Ío, Europa, Ganímedes y Calisto, son los llamados Satélites Galileanos. Desde su descubrimiento por Galileo en 1610, hasta la llegada de las primeras misiones espaciales, se sabía poco o casi nada de estas 4 lunas, se calculaba que su tamaño era similar al de nuestra Luna pero el gran brillo de Júpiter hacía su observación directa casi imposible desde la Tierra. Fue necesaria la llegada de las sondas espaciales Voyager 1 y 2 en 1979 para descubrir las características tan especiales que atesoraban de estos sorprendes pequeños mundos. Ío un planeta volcánico muy activo, Europa y Ganímedes mundos de hielo con océanos ocultos donde se especula sobre su posibilidad de albergar vida, y Calisto un mundo cuya superficie ha sido lacerada por los cráteres de impactos durante millones de años.

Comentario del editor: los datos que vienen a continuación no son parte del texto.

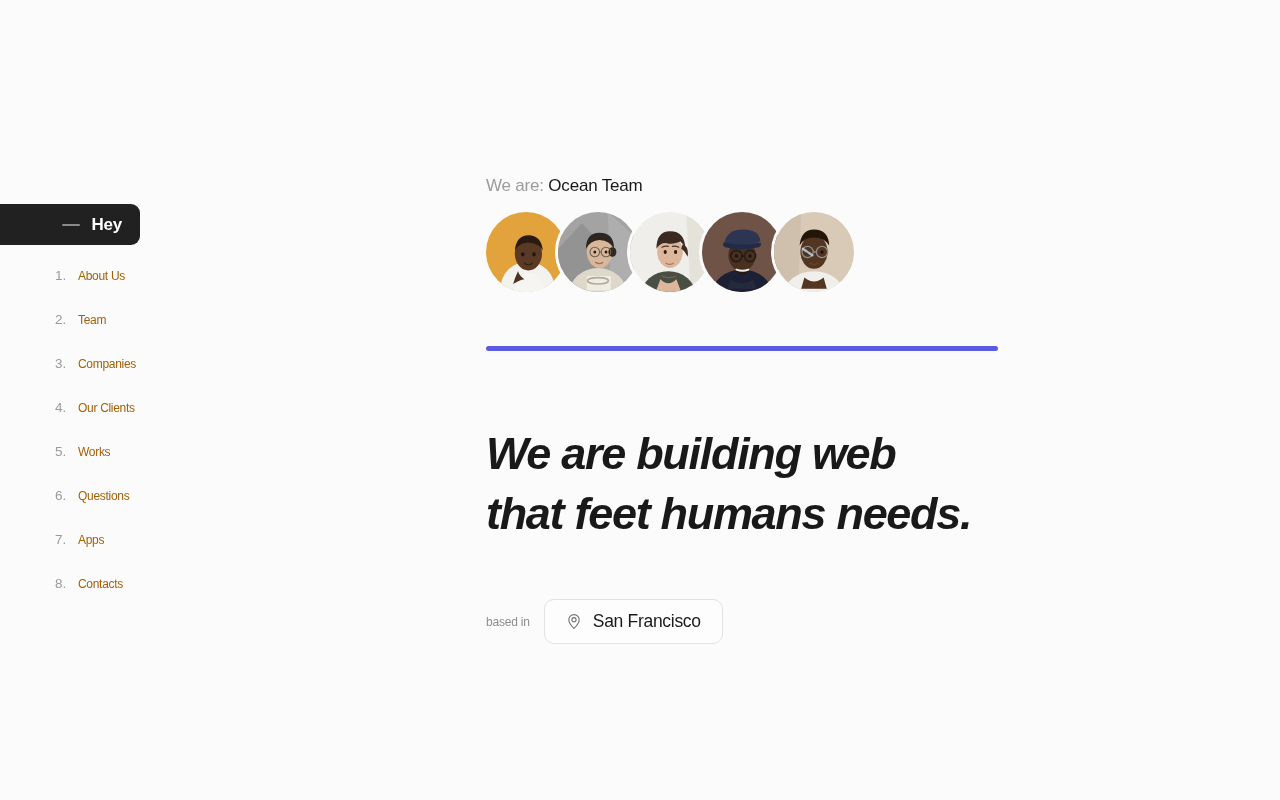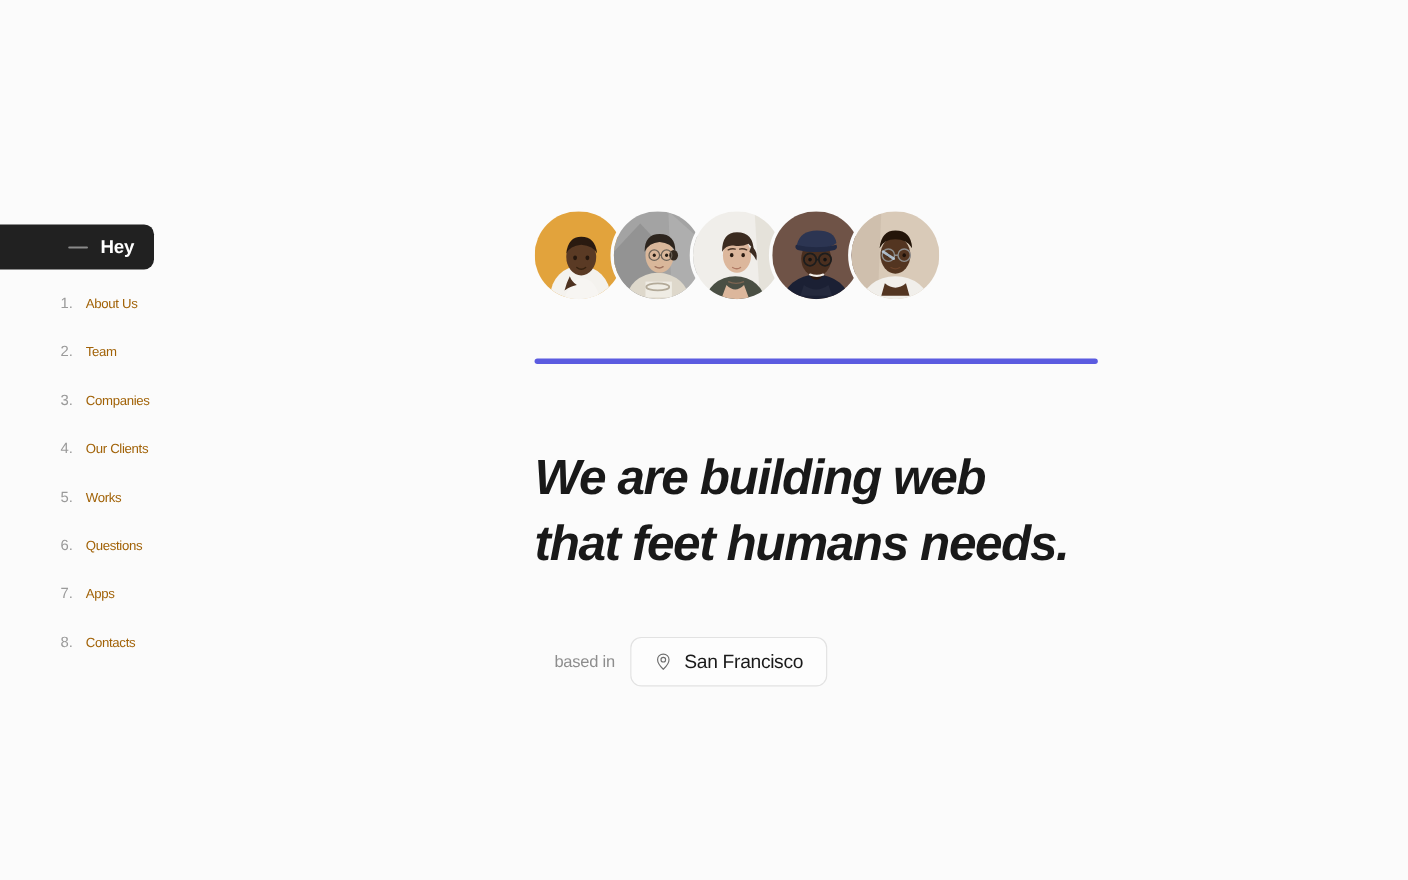"We are: Ocean Team" div.team-line { html: none -> <div> <span>We are:</span> <span>Ocean Team</span> </div> }
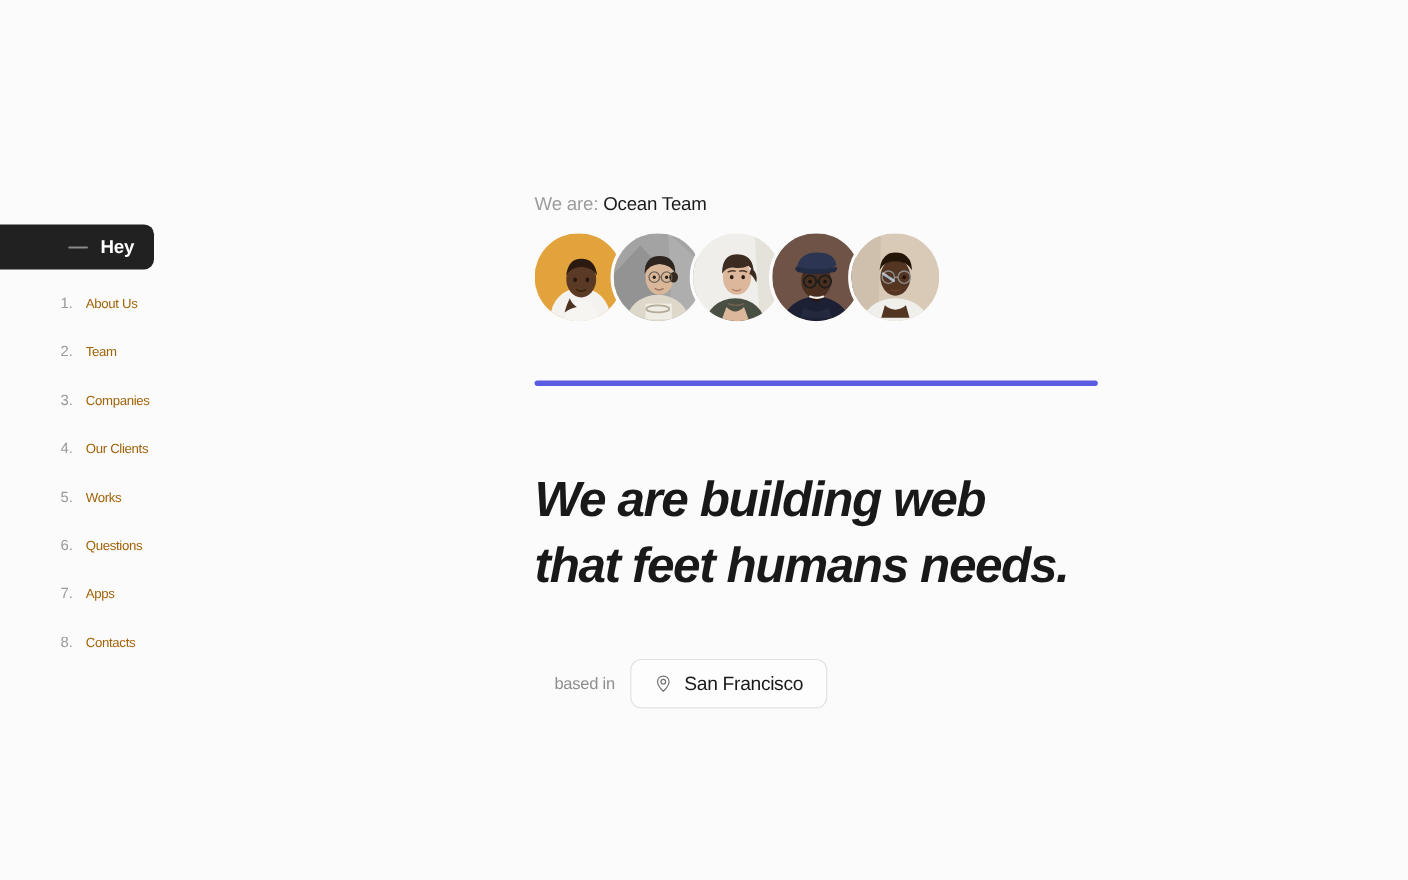"based in" .based-label { font-size: 15px -> 12px; margin-left: 18px -> none }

Estas 4 imágenes han sido tomadas por la sonda Galileo. Lanzada en 1989, entro en órbita al rededor de Júpiter a finales de 1995 en donde durante 8 años ha realizado un completo estudio de Júpiter y sus satélites.
Image Credit: NASA/JPL/University of Arizona
Aniversario:
Galileo descubre los satélites de Júpiter.
El 7 de enero de 1610 Galileo apunto uno de sus flamantes telescopios a Júpiter y observo 3 brillantes estrellas muy próximas al planeta, su meticulosa observación de estas curiosas estrellas continuo y comprobó como estas seguían al planeta y es más, en unos pocos días, estas estrellas había pasado de un lado al otro del planeta. Tras 8 días de observación, el 15 de enero de 1610 ya podía asegurar que este extraño comportamiento tan solo se podía explicar si aquellas cuatro estrellas eran en realidad 4 satélites de Júpiter.
Efemérides astronómicas:
Mercurio máxima elongación.
El 4 de enero Mercurio se podrá observar en su punto más alejado del Sol a unos 19,3º. Visible al atardecer en la constelación de Capricornio, hacia el oeste tras la puesta del Sol. Venus también será visible en ese momento a unos 20º al norte de Mercurio.